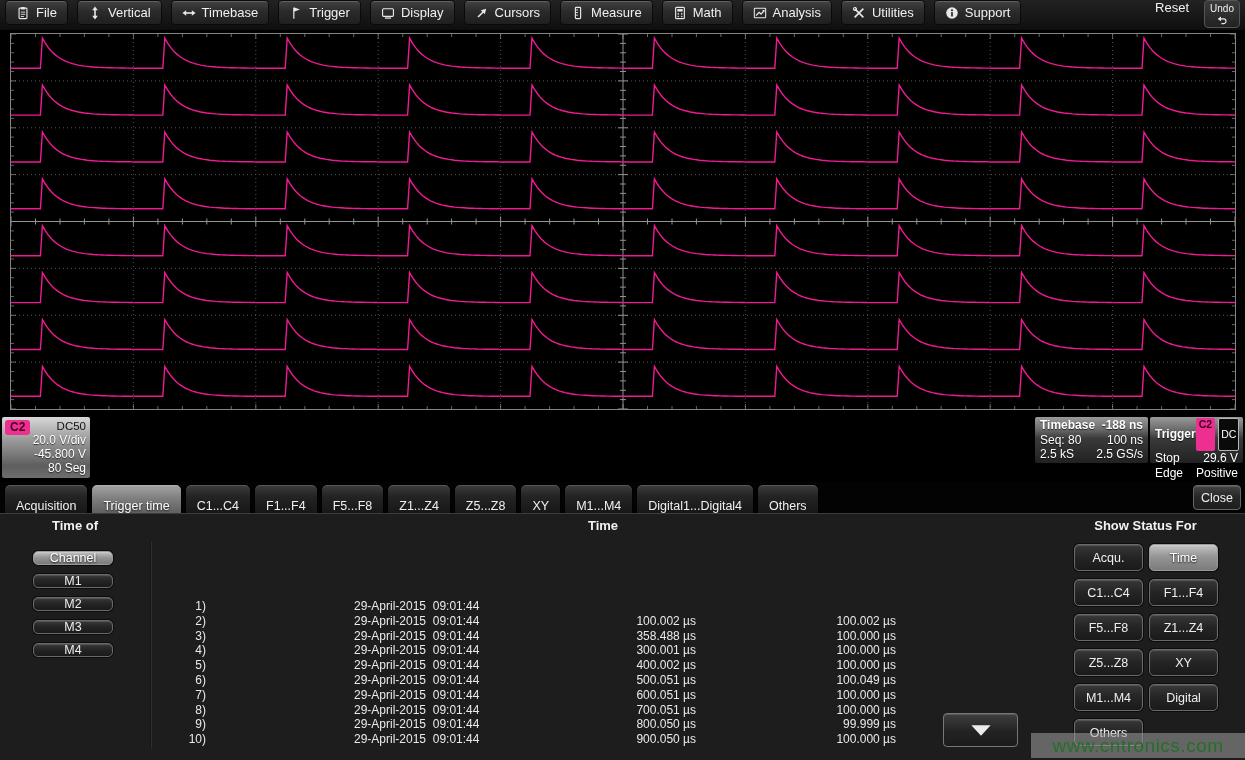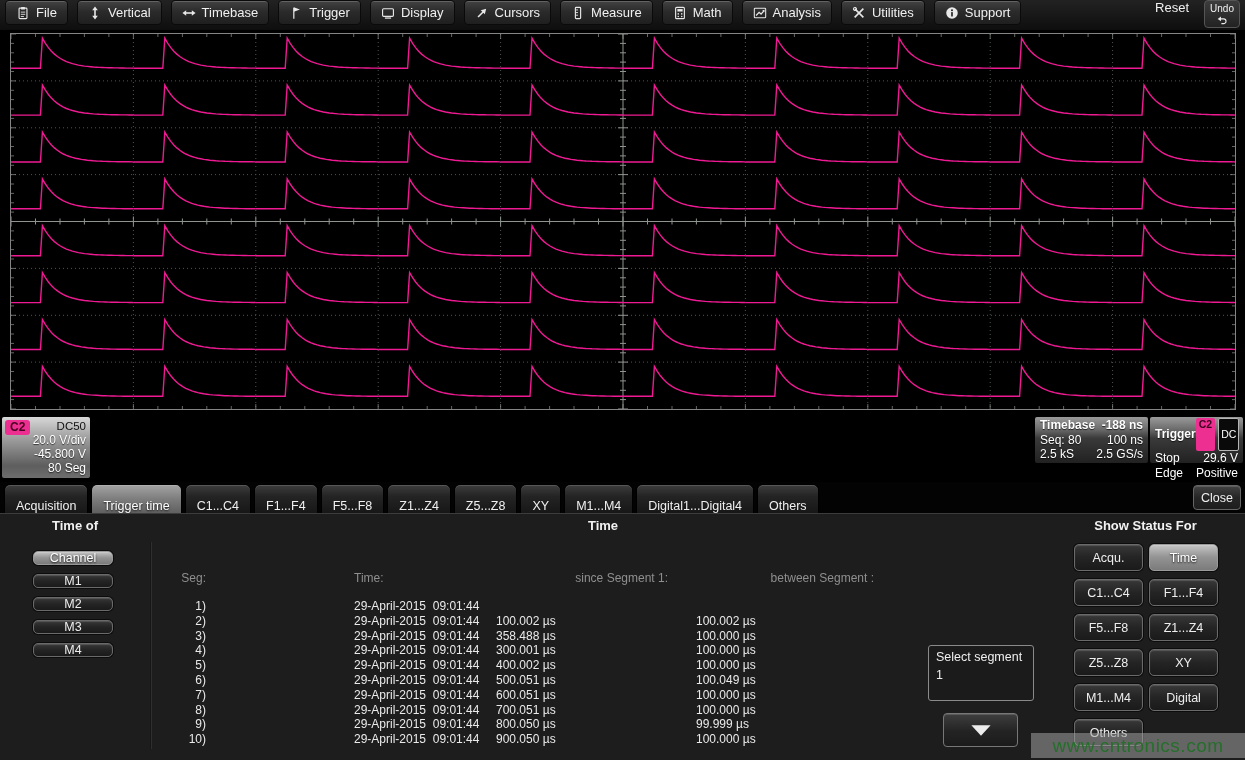"Seg:" div.thead { html: <div> <span>Seg:</span> <span>Time:</span> <span>since Segment 1:</span> <span>between Segment :</span> </div> -> none }
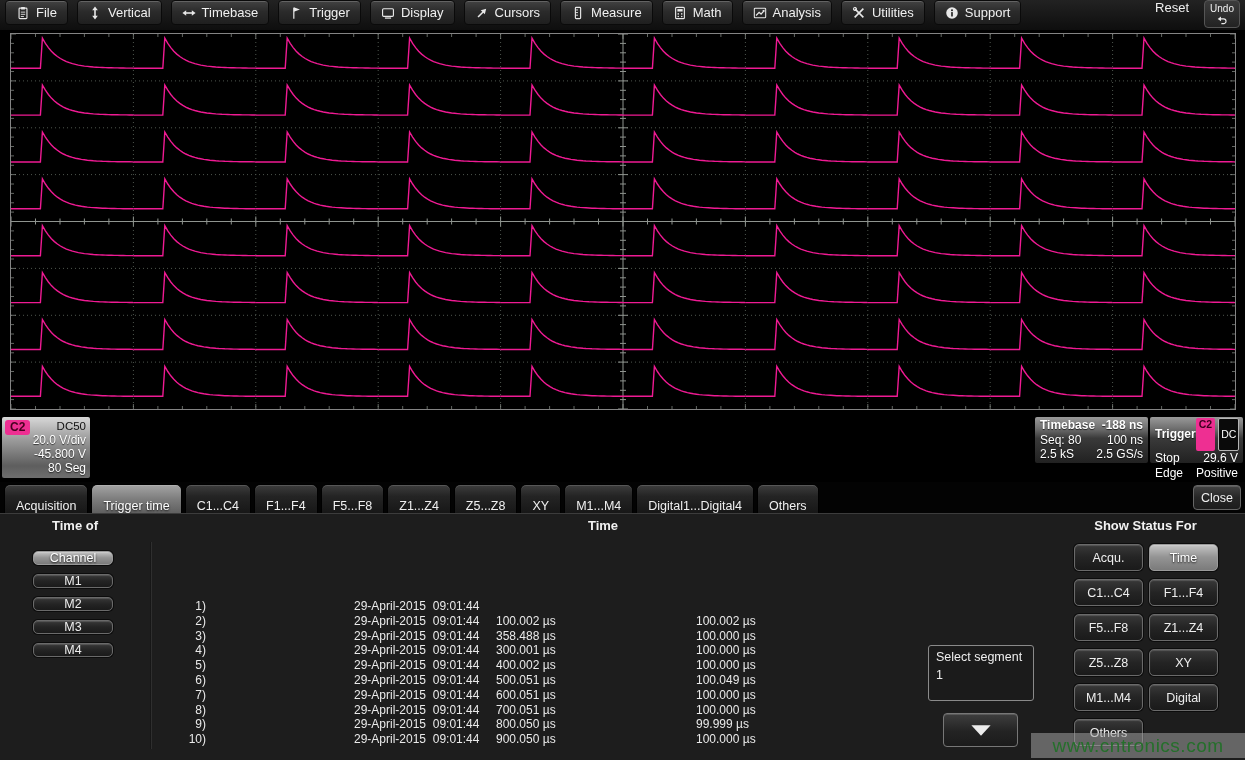"100.002 µs" .c-since,.c-between { text-align: none -> right }
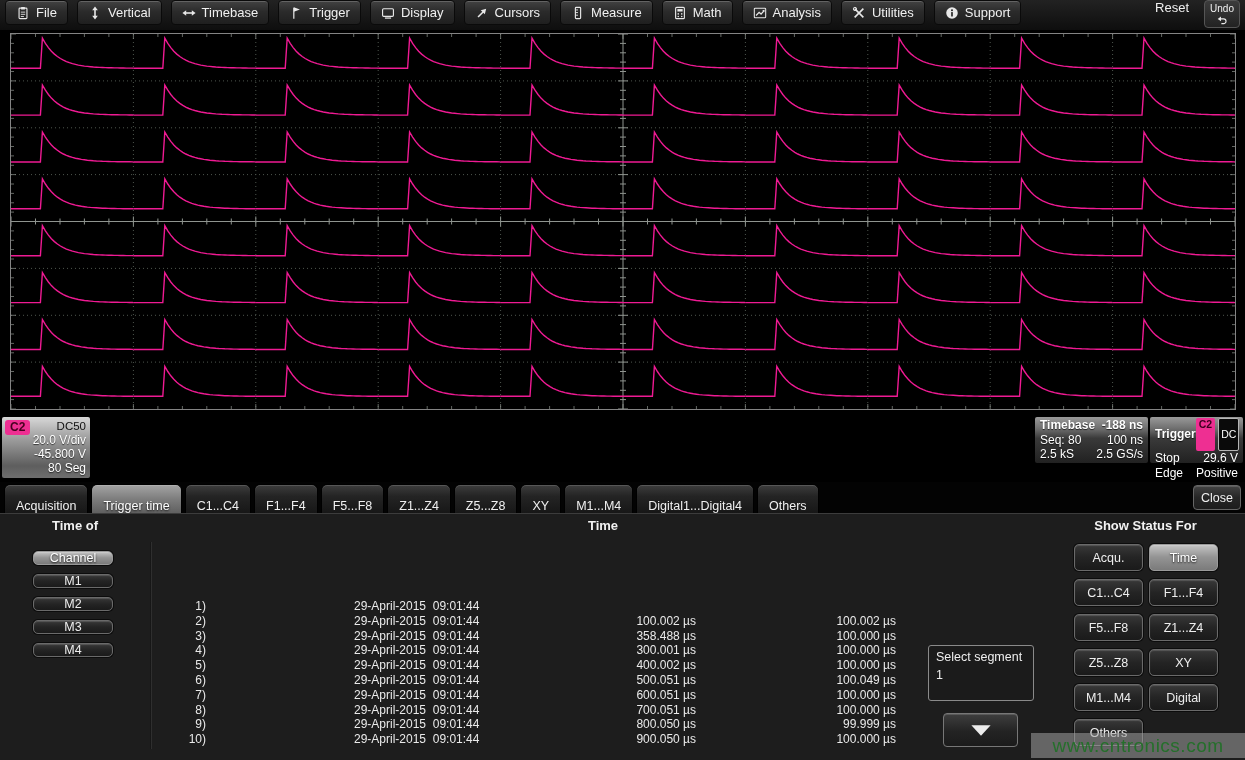"Select segment" div.select-seg { html: <div> <div>Select segment</div> <div>1</div> </div> -> none }
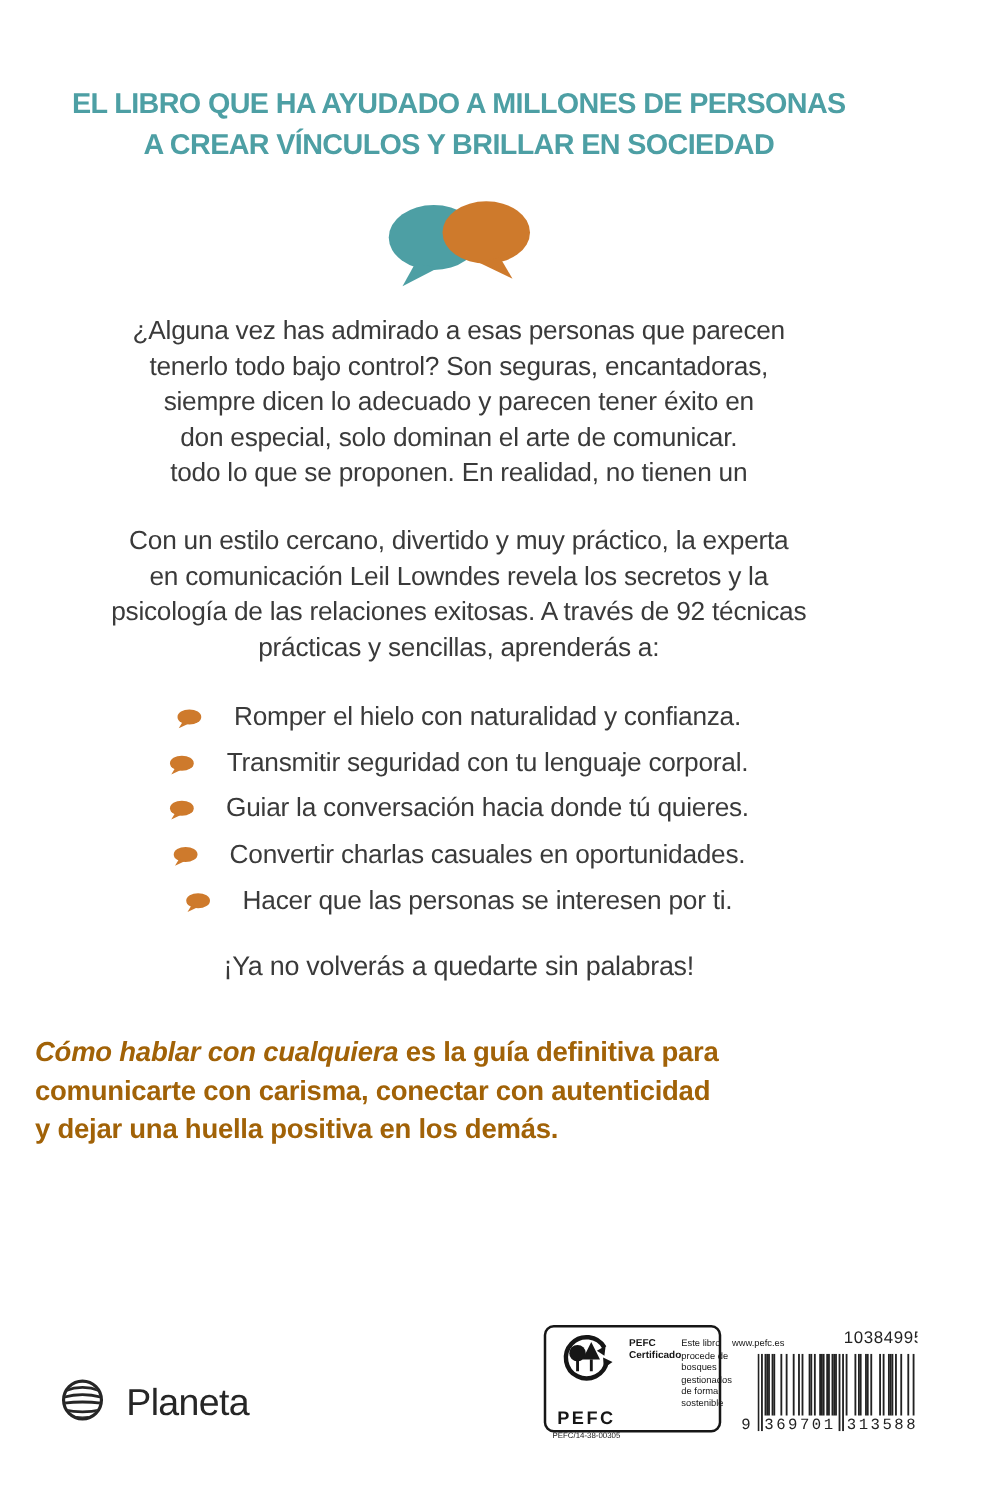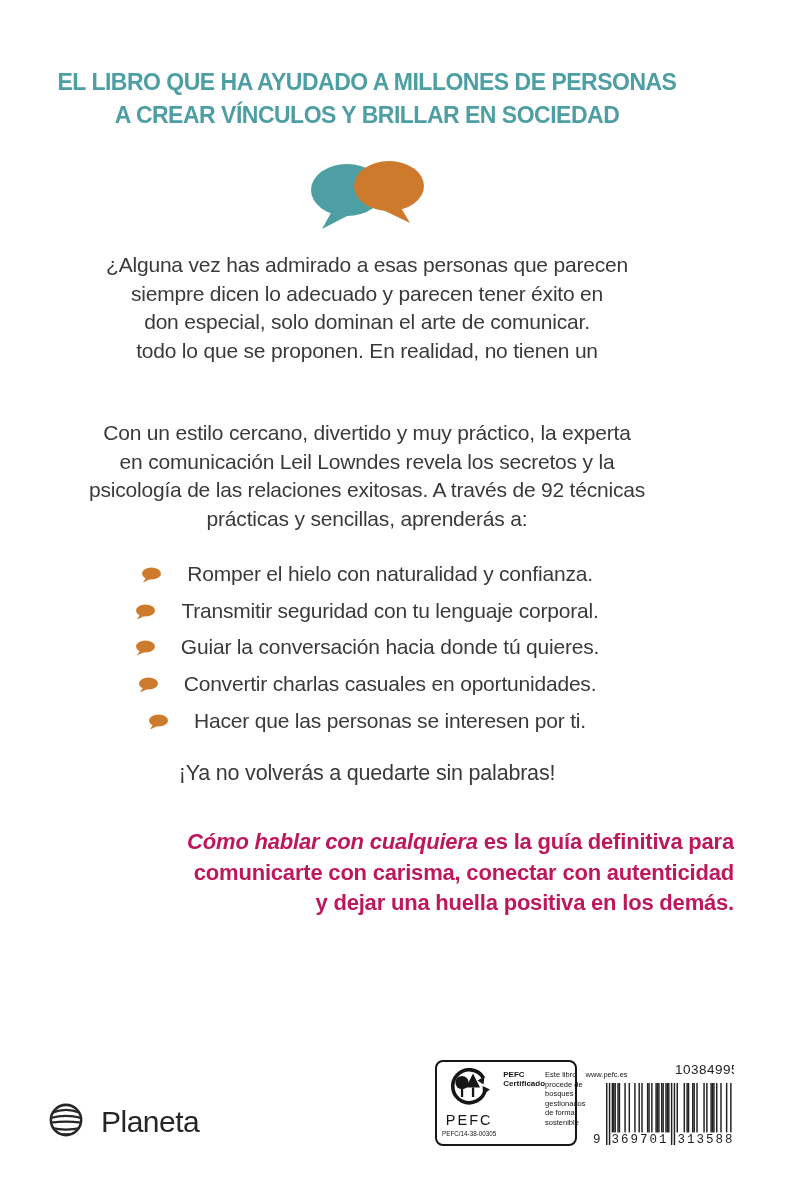"tenerlo todo bajo control? Son" div { html: none -> <div>tenerlo todo bajo control? Son seguras, encantadoras,</div> }
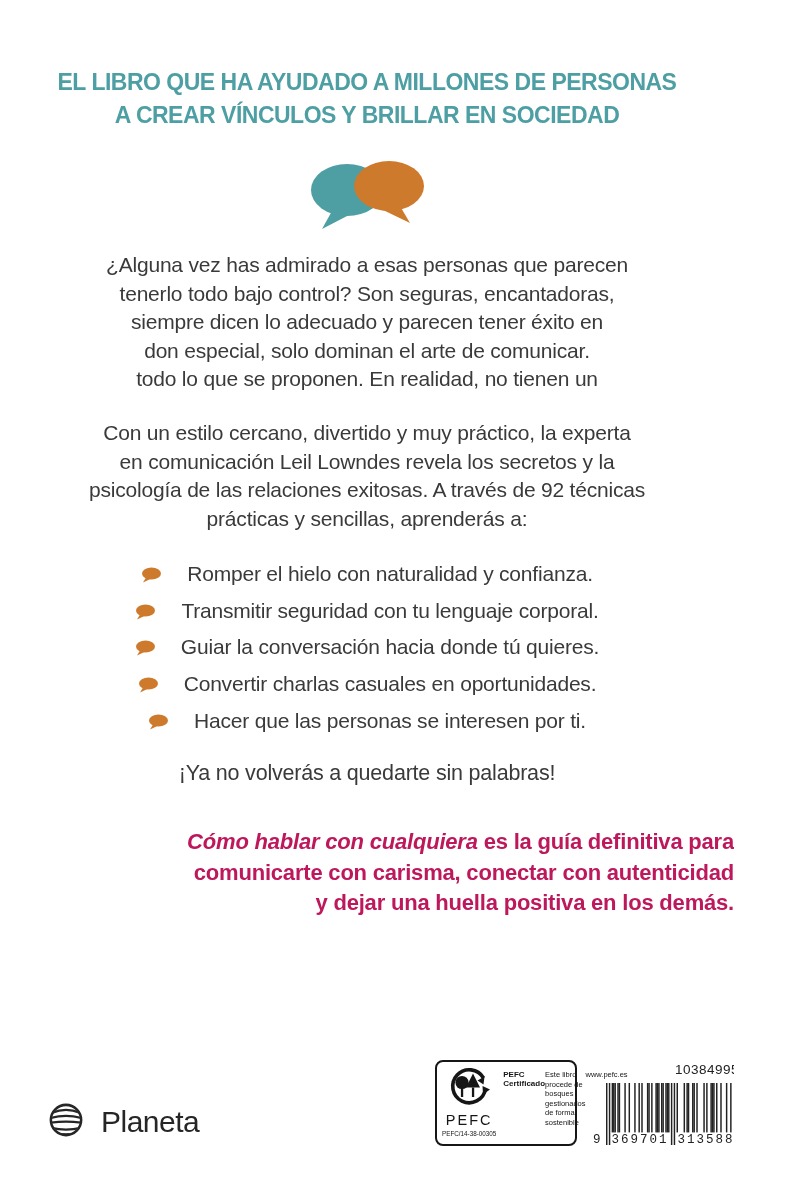"Cómo hablar con cualquiera es" .closing { color: #be185d -> #a16207; padding-left: none -> 28px; text-align: right -> left }
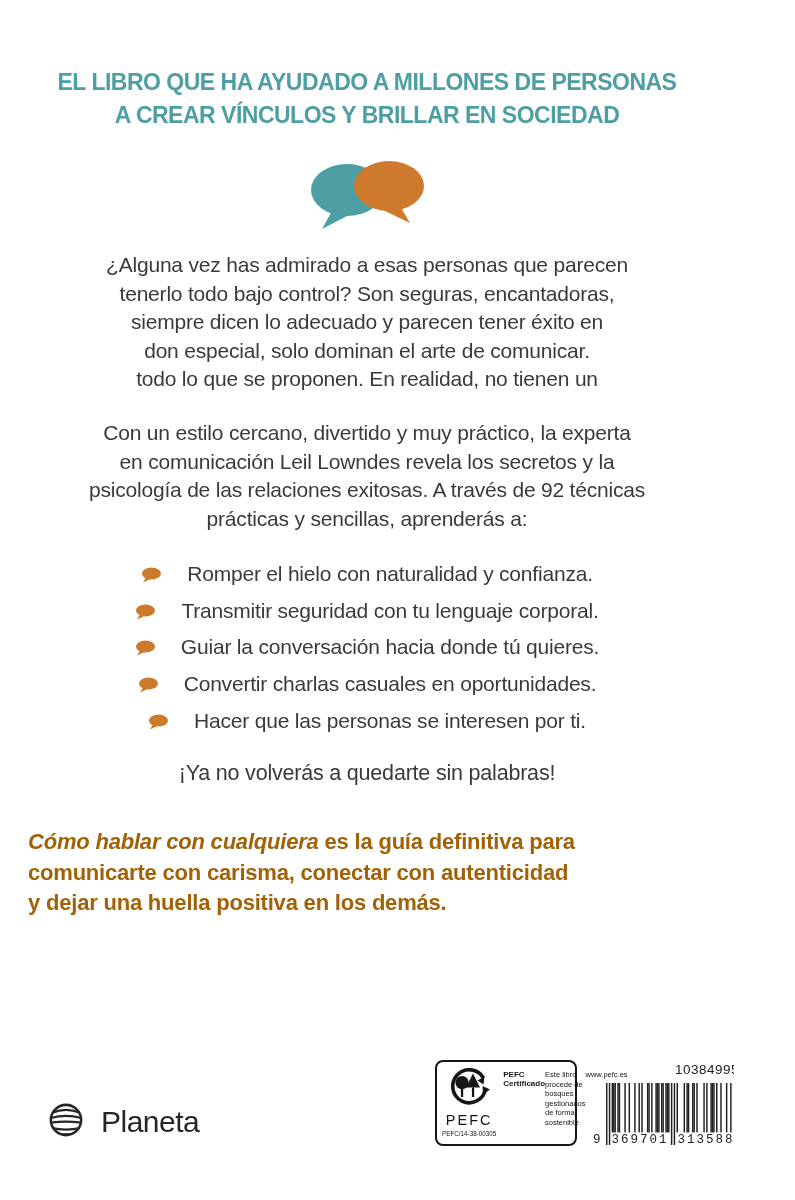"PEFC" .pefc-word { font-weight: normal -> bold; margin-top: 1px -> 15px }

◇ ◇ ◇ ◇ ◇

EXERCISE REQUIREMENTS >> Every entry above is to be copied verbatim, with the pictures removed.

RESULT >>
"Seg:" div.thead { html: <div> <span>Seg:</span> <span>Time:</span> <span>since Segment 1:</span> <span>between Segment :</span> </div> -> none }
"100.002 µs" .c-since,.c-between { text-align: none -> right }
"Select segment" div.select-seg { html: <div> <div>Select segment</div> <div>1</div> </div> -> none }
"tenerlo todo bajo control? Son" div { html: none -> <div>tenerlo todo bajo control? Son seguras, encantadoras,</div> }
"Cómo hablar con cualquiera es" .closing { color: #be185d -> #a16207; padding-left: none -> 28px; text-align: right -> left }
"PEFC" .pefc-word { font-weight: normal -> bold; margin-top: 1px -> 15px }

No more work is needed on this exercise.